§ **Difference listings**
-----
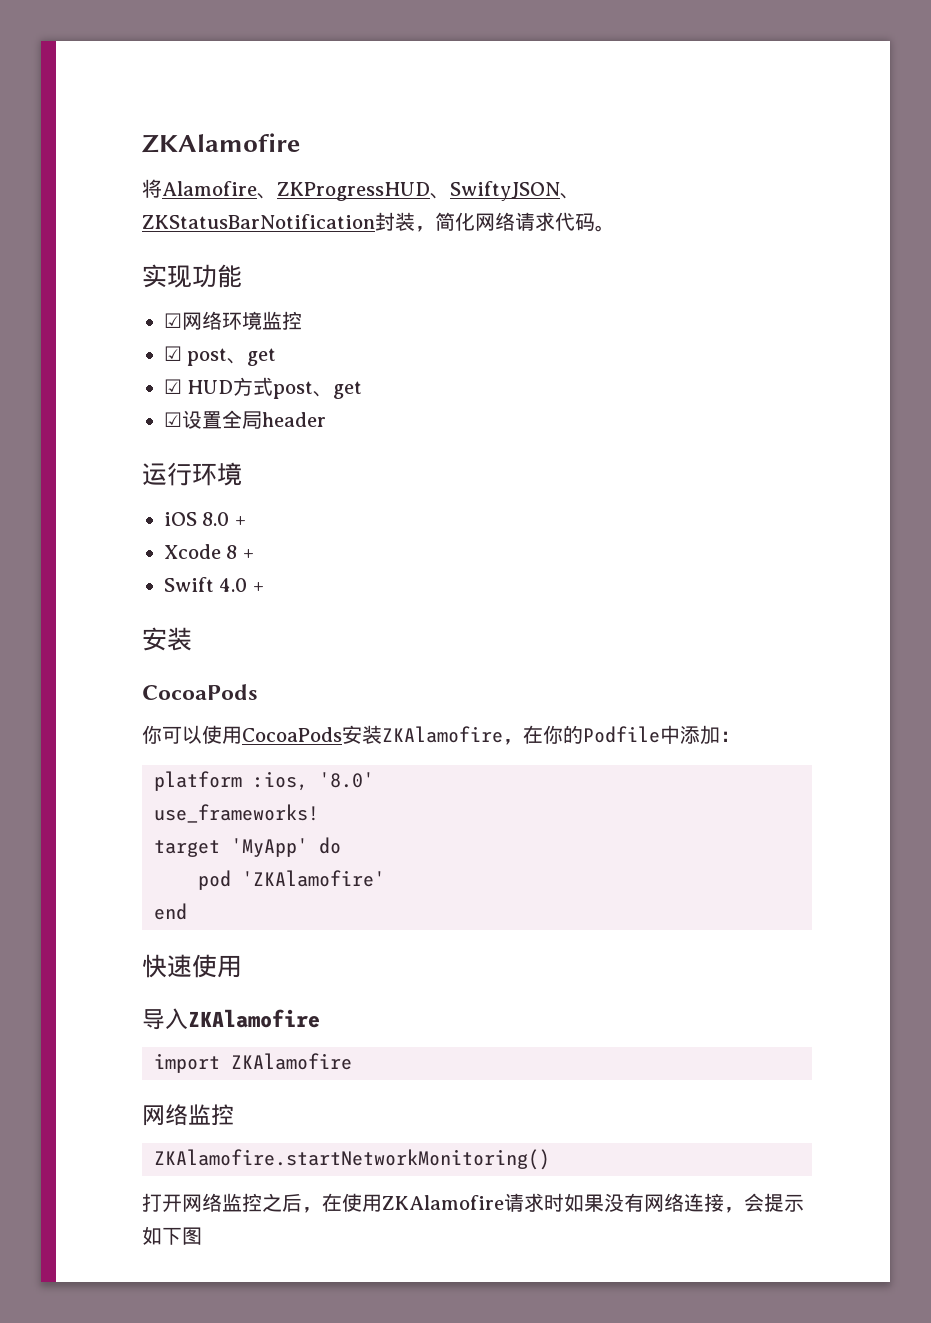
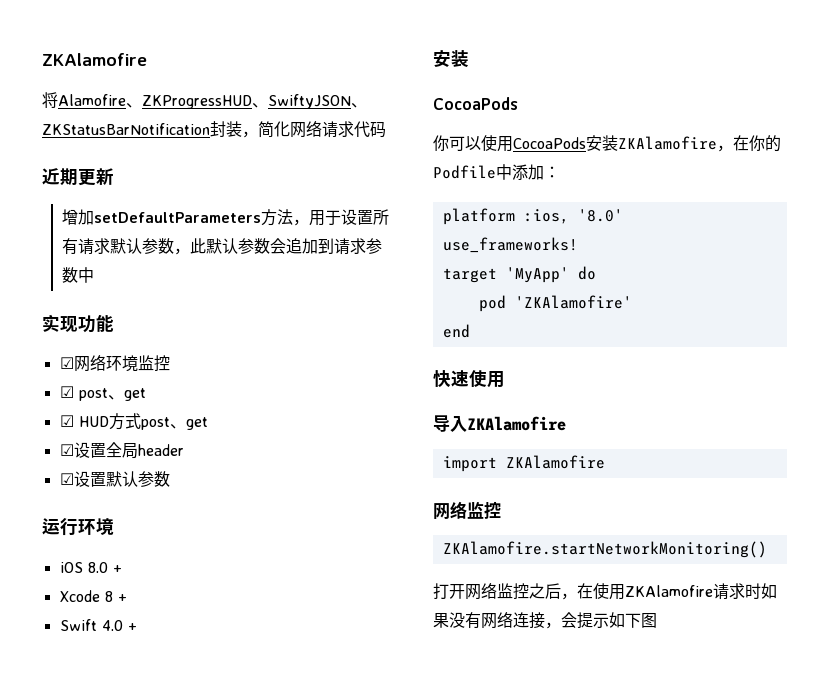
[595,225,615,232] 。 -> [42,168,114,186] [62,209,390,226] [62,238,383,255] [62,267,95,283] // 近期更新 // 增加setDefaultParameters方法，用于设置所有请求默认参数，此默认参数会追加到请求参数中
(326, 419) none -> [59,471,170,487] // ☑设置默认参数

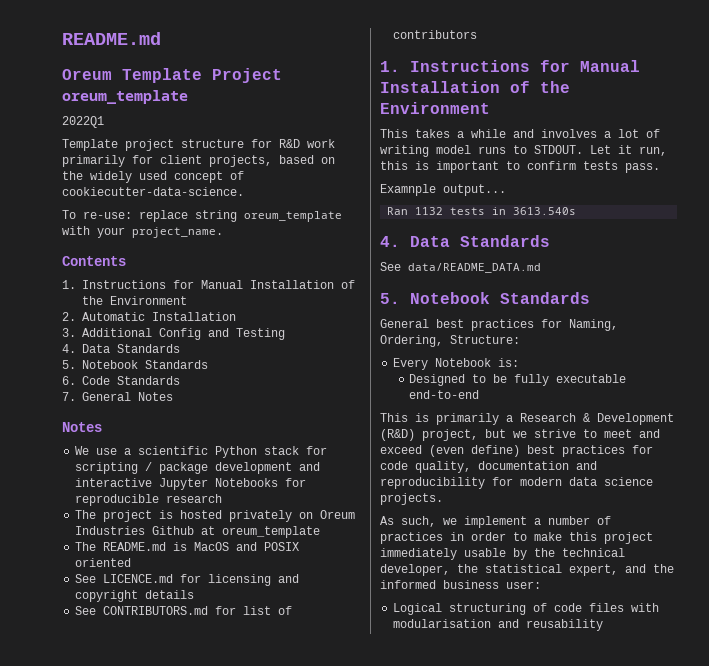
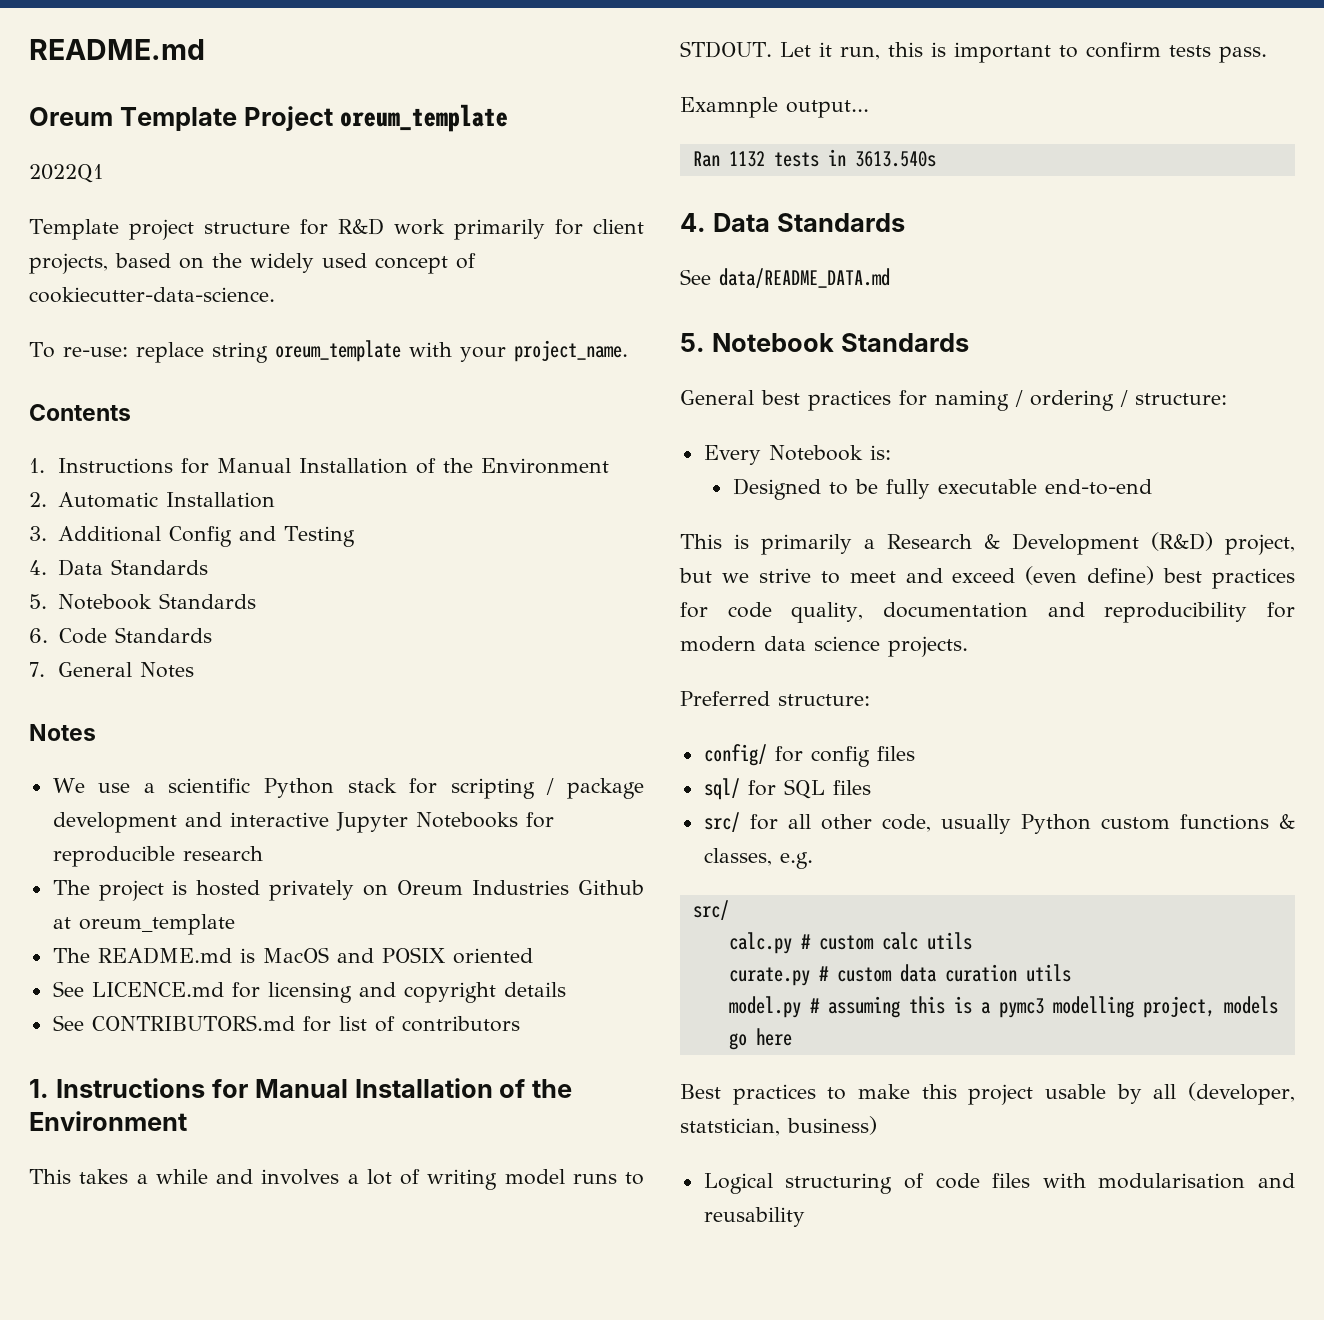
[569,319,618,331] [380,335,520,347] Naming, Ordering, Structure: -> [935,390,1227,411] naming / ordering / structure:
[380,516,611,528] [380,532,506,544] As such, we implement a number of practices in order -> [680,691,870,706] [703,744,915,767] [703,778,871,800] [703,812,1295,834] [703,848,813,869] [692,900,729,920] [728,932,972,954] [728,964,1071,986] [728,996,1278,1018] [728,1028,792,1050] [680,1084,816,1105] Preferred structure: // config/ for config files // sql/ for SQL files // src/ for all other code, usually Python custom functions & classes, e.g. // src/ // calc.py # custom calc utils // curate.py # custom data curation utils // model.py # assuming this is a pymc3 modelling project, models go here // Best practices
[380,548,457,560] immediately -> (1034, 1094) none
[534,548,625,557] [380,564,674,576] [380,580,541,589] the technical developer, the statistical expert, and the informed business user: -> [1153,1082,1296,1105] [680,1116,877,1136] all (developer, statstician, business)

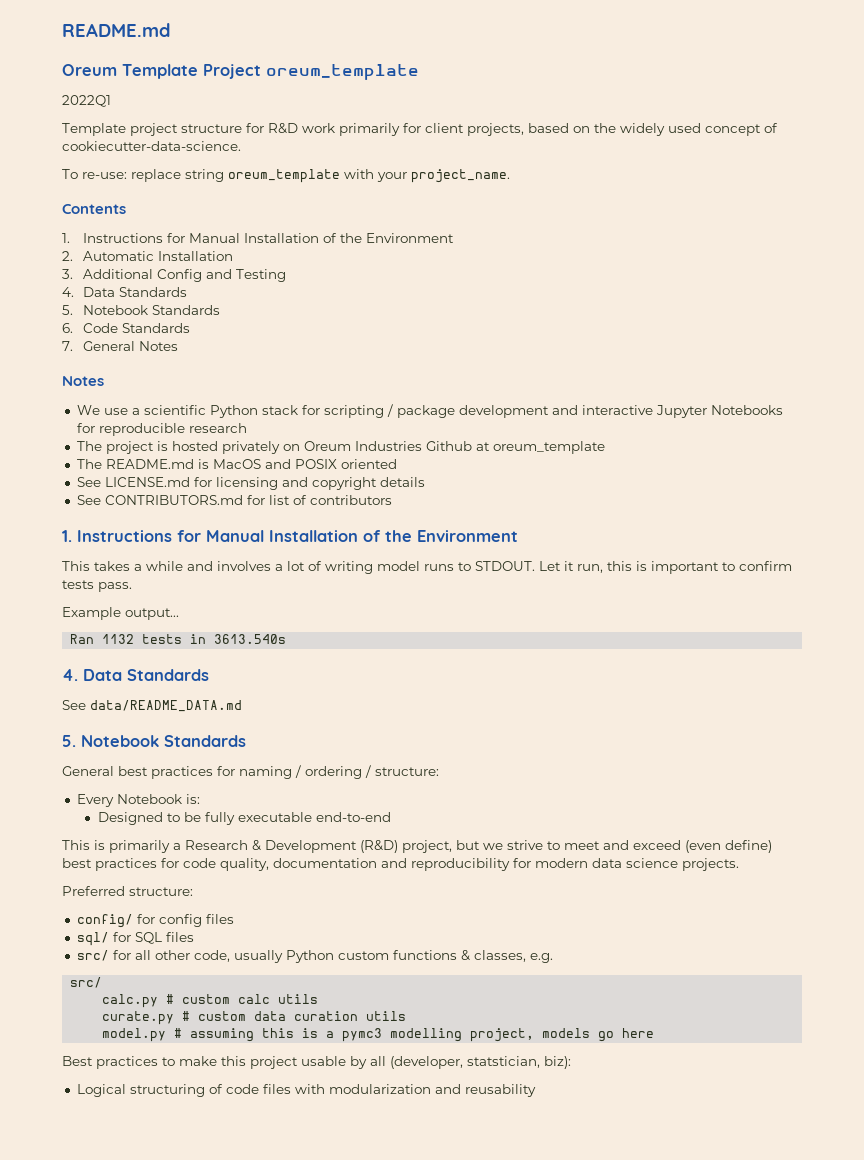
[91,982,224,997] LICENCE.md -> [104,477,190,487] LICENSE.md
[680,97,778,118] Examnple -> [62,607,121,620] Example
[787,1116,877,1135] business) -> [544,1056,571,1069] biz):
[1098,1173,1246,1189] modularisation -> [328,1084,431,1094] modularization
-----
§ **Problem**
Print out every entry above without changing a word, and leave out the pictures.

§ **Response box**
[595,225,615,232] 。 -> [42,168,114,186] [62,209,390,226] [62,238,383,255] [62,267,95,283] // 近期更新 // 增加setDefaultParameters方法，用于设置所有请求默认参数，此默认参数会追加到请求参数中
(326, 419) none -> [59,471,170,487] // ☑设置默认参数

[569,319,618,331] [380,335,520,347] Naming, Ordering, Structure: -> [935,390,1227,411] naming / ordering / structure:
[380,516,611,528] [380,532,506,544] As such, we implement a number of practices in order -> [680,691,870,706] [703,744,915,767] [703,778,871,800] [703,812,1295,834] [703,848,813,869] [692,900,729,920] [728,932,972,954] [728,964,1071,986] [728,996,1278,1018] [728,1028,792,1050] [680,1084,816,1105] Preferred structure: // config/ for config files // sql/ for SQL files // src/ for all other code, usually Python custom functions & classes, e.g. // src/ // calc.py # custom calc utils // curate.py # custom data curation utils // model.py # assuming this is a pymc3 modelling project, models go here // Best practices
[380,548,457,560] immediately -> (1034, 1094) none
[534,548,625,557] [380,564,674,576] [380,580,541,589] the technical developer, the statistical expert, and the informed business user: -> [1153,1082,1296,1105] [680,1116,877,1136] all (developer, statstician, business)

[91,982,224,997] LICENCE.md -> [104,477,190,487] LICENSE.md
[680,97,778,118] Examnple -> [62,607,121,620] Example
[787,1116,877,1135] business) -> [544,1056,571,1069] biz):
[1098,1173,1246,1189] modularisation -> [328,1084,431,1094] modularization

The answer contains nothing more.